▶ [Task objective]:
Look through the records below for the line holding "[606,214,653,223] module. ->". Write it out exactly, with each following line through the line holding "(441, 421) none".
═════ Source material
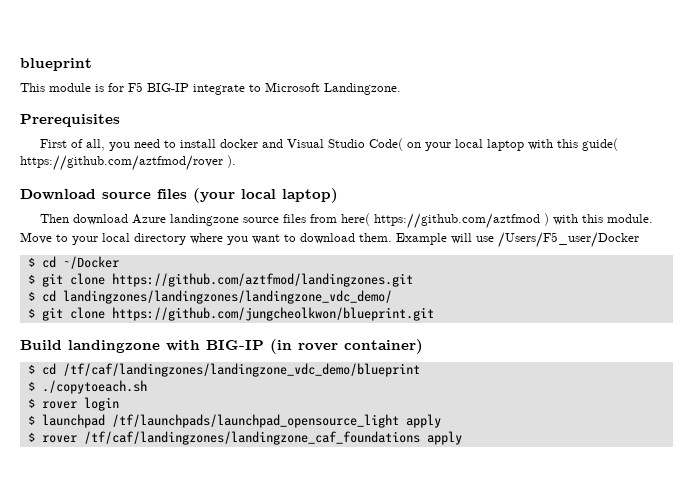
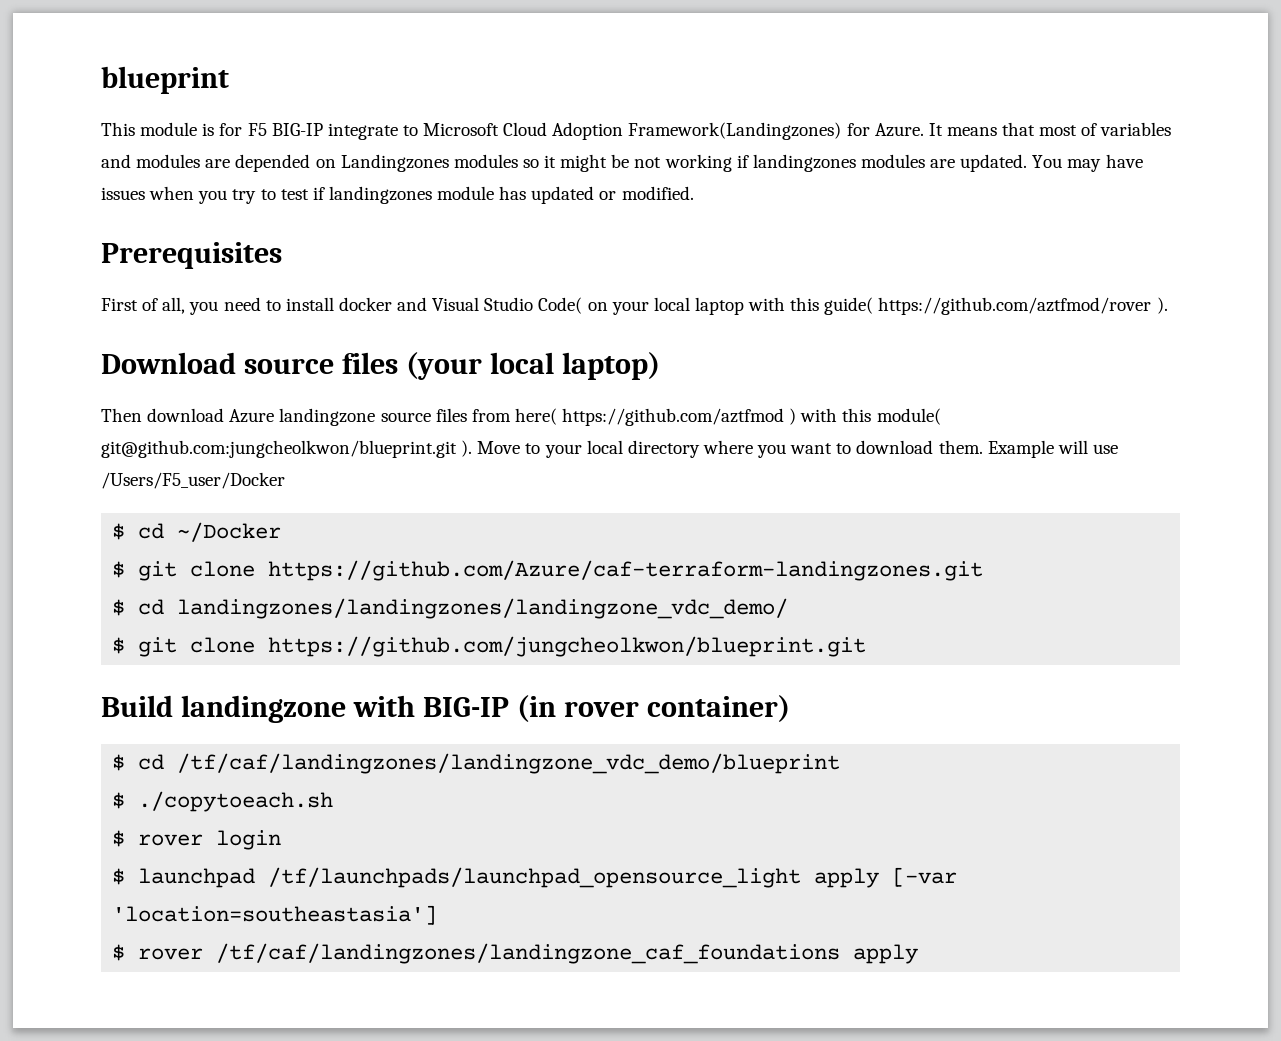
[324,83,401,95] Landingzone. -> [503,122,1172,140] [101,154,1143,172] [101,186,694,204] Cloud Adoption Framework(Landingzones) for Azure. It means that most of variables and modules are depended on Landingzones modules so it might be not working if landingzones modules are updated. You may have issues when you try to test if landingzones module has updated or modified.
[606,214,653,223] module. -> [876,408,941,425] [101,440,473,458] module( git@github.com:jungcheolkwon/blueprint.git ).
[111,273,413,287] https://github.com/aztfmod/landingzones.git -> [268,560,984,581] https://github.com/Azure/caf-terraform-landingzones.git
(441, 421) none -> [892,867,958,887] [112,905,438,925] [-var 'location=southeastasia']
══════════
═════ Source material
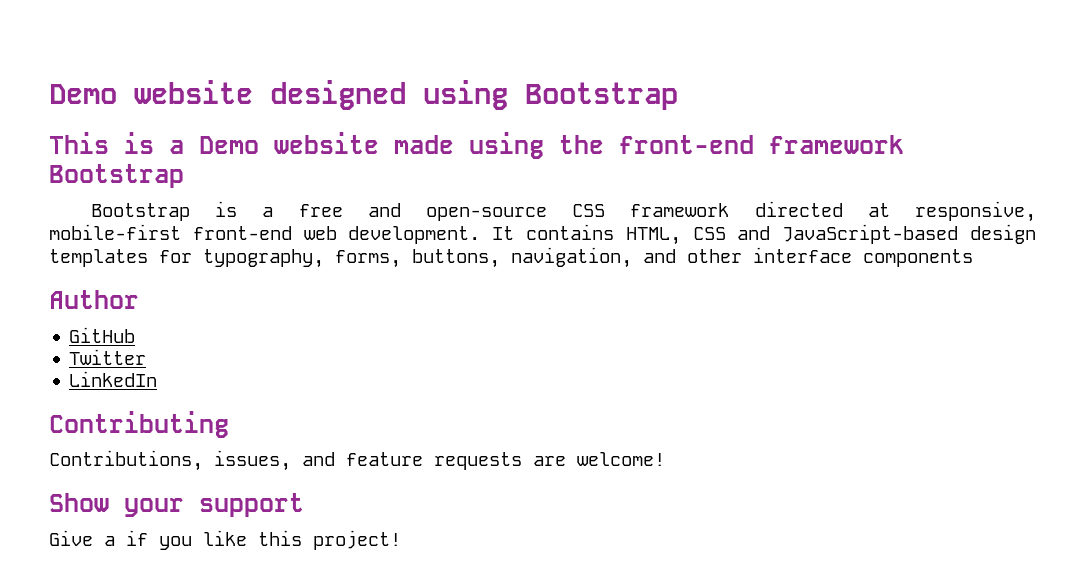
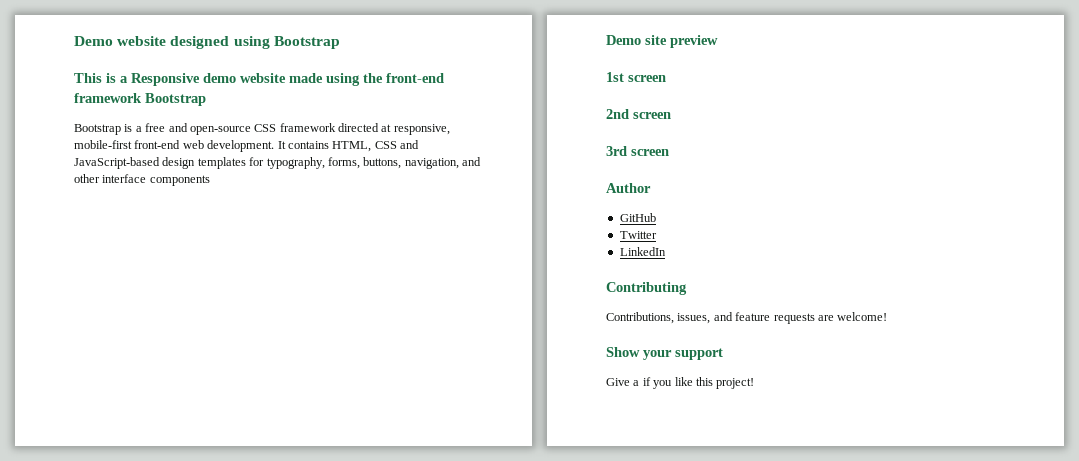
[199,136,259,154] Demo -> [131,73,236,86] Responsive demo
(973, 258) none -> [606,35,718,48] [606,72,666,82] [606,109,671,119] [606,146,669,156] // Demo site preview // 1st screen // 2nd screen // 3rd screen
══════════
▶ [Result of this task]:
[606,214,653,223] module. -> [876,408,941,425] [101,440,473,458] module( git@github.com:jungcheolkwon/blueprint.git ).
[111,273,413,287] https://github.com/aztfmod/landingzones.git -> [268,560,984,581] https://github.com/Azure/caf-terraform-landingzones.git
(441, 421) none -> [892,867,958,887] [112,905,438,925] [-var 'location=southeastasia']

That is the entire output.